For better or worse, local news in the 1980s was viewed by station management less as an obligatory expense and more as a revenue opportunity. The more viewers you could attract to the 6 p.m. and 10 p.m. newscasts, the more money you could charge for local commercials in those newscasts. It was no longer about simply presenting the news -- it was about creating more interesting news, about delivering your news better and faster than the competition. Generating stories unique to your broadcast. Hiring anchors and reporters who came across warmer, friendlier and more professional than the other stations in the market. It was an era of news personalities and lifestyle reporting, when heavily promoted "must see" investigative reports and feature stories aimed at generating "watercooler talk" ran during ratings months (especially November).

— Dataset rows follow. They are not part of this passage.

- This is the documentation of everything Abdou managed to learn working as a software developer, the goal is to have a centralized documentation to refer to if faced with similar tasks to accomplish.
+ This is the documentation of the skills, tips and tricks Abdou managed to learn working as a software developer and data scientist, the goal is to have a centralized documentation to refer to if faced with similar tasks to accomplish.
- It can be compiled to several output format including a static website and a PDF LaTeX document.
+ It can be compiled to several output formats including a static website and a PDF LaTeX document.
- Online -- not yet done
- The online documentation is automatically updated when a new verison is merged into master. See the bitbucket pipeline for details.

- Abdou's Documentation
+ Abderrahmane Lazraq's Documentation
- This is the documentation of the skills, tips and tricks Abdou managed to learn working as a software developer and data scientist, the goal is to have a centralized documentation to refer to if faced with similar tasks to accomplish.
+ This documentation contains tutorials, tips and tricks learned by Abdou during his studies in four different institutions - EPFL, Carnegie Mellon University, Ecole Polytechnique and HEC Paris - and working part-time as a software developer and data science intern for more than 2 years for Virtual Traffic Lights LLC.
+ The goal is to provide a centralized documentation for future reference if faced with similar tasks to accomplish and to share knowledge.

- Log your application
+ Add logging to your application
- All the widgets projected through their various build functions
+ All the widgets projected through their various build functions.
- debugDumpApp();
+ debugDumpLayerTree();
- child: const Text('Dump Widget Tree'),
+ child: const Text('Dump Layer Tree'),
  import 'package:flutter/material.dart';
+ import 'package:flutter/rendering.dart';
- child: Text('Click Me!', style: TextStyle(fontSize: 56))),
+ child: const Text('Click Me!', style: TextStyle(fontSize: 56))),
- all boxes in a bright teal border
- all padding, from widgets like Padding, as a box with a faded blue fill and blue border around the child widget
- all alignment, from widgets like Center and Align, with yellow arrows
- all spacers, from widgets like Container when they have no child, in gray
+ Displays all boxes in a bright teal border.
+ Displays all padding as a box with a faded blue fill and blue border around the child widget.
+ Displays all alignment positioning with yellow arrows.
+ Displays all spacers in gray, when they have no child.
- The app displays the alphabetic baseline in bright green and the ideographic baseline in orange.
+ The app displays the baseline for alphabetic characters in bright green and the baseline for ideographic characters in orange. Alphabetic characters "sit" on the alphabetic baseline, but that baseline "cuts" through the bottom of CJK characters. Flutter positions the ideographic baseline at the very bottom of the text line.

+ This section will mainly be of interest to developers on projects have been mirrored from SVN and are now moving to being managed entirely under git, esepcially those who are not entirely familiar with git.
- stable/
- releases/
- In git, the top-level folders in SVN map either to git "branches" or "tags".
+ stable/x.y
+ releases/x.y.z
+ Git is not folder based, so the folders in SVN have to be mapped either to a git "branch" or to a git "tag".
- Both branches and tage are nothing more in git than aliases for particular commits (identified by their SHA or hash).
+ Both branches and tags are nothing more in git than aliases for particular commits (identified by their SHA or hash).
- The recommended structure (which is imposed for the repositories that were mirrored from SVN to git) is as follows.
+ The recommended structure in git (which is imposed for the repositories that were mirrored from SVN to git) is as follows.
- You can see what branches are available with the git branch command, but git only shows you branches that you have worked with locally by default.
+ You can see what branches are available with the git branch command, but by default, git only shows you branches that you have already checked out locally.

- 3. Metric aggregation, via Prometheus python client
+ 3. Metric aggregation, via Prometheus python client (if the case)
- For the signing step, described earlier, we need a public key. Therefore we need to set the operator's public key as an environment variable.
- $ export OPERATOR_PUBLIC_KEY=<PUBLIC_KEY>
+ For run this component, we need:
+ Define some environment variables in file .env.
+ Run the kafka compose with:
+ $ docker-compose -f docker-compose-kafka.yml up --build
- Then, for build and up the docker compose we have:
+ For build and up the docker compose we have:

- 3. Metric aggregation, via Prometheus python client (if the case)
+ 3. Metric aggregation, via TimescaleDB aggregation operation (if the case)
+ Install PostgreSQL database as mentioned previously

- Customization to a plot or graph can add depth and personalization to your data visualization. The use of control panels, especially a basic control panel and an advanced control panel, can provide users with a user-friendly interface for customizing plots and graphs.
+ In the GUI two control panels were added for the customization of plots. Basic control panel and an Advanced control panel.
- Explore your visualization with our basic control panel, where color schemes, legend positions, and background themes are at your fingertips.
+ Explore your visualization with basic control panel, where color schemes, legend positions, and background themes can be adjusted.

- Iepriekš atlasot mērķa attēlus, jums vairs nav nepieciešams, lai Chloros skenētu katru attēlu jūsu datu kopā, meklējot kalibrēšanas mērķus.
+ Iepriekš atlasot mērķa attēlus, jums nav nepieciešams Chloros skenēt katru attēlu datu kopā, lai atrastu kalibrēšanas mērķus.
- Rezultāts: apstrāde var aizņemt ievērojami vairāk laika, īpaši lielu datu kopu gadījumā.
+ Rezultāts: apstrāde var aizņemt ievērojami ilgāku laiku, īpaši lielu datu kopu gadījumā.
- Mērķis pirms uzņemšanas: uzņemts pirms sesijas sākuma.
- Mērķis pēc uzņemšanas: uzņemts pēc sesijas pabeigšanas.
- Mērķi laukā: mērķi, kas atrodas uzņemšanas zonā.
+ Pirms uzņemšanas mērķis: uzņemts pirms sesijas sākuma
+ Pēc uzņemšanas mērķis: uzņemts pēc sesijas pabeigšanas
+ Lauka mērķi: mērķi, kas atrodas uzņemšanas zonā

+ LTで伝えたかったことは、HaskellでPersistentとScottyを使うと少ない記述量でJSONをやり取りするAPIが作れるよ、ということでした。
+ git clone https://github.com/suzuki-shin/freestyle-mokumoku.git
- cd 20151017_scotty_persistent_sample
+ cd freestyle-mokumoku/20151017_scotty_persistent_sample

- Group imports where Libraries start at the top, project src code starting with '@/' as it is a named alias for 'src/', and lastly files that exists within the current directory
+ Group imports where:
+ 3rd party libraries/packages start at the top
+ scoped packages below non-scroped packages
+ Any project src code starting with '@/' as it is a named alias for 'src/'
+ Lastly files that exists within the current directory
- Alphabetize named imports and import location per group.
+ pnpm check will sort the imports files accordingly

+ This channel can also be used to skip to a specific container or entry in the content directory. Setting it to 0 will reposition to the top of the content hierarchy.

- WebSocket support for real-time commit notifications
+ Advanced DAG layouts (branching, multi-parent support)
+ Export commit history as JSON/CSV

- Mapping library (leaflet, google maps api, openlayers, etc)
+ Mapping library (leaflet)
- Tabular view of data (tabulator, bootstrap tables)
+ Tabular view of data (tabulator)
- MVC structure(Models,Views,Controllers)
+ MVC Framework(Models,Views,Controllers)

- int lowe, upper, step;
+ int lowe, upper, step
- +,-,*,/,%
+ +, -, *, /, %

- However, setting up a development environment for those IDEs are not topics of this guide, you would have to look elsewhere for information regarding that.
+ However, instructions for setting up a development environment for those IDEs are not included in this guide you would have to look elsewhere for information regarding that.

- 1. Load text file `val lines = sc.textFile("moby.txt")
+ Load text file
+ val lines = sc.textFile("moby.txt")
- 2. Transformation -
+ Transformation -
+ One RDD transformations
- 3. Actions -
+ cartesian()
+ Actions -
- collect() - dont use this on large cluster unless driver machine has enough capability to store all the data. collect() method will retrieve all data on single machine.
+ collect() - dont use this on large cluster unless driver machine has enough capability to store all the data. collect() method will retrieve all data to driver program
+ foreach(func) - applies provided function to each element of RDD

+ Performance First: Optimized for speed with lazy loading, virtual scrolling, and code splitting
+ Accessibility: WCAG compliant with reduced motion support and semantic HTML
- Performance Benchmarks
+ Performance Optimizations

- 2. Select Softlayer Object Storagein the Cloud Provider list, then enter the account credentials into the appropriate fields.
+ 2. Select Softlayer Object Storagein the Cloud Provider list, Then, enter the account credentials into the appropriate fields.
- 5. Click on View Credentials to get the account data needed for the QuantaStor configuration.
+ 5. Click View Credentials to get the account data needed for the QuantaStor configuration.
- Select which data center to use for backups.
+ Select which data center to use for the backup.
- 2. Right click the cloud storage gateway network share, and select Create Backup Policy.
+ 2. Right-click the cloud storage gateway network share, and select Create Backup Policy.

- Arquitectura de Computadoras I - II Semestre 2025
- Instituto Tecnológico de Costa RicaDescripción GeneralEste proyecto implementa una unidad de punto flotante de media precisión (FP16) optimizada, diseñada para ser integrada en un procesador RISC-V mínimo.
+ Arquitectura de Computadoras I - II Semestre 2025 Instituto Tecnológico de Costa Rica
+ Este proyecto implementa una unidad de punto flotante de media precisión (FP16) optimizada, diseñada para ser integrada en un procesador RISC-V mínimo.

This wasn't happening just in North Dakota -- the trend started in local news markets elsewhere in the country early in the 1970s, made its way to local stations in Fargo and Grand Forks and then spread out to Bismarck, Minot, Williston and Dickinson.
In my opinion, the Golden Age of North Dakota television came in the 1950s, when local TV stations debuted on air and began local newscasts with the first generation of hometown anchors and reporters.
I consider the 1980s to be the Silver Age of North Dakota television: More local news than ever before, brought to you in living color, on videotape, live from the scene, in a packaged, viewer friendly and team oriented format. Local news as a revenue stream.
I'm proud to have contributed my small part to that era. My forte was feature reporting. I've always had an interest in, well, everything, so I enjoyed covering just about anything. Some common themes in my TV reporting over the decade were children interviews, interesting people, stories told in verse, holiday related tales and all around fun and interesting stories. I did my share of hard news reporting, but I rarely passed up a chance to give viewers something to smile about.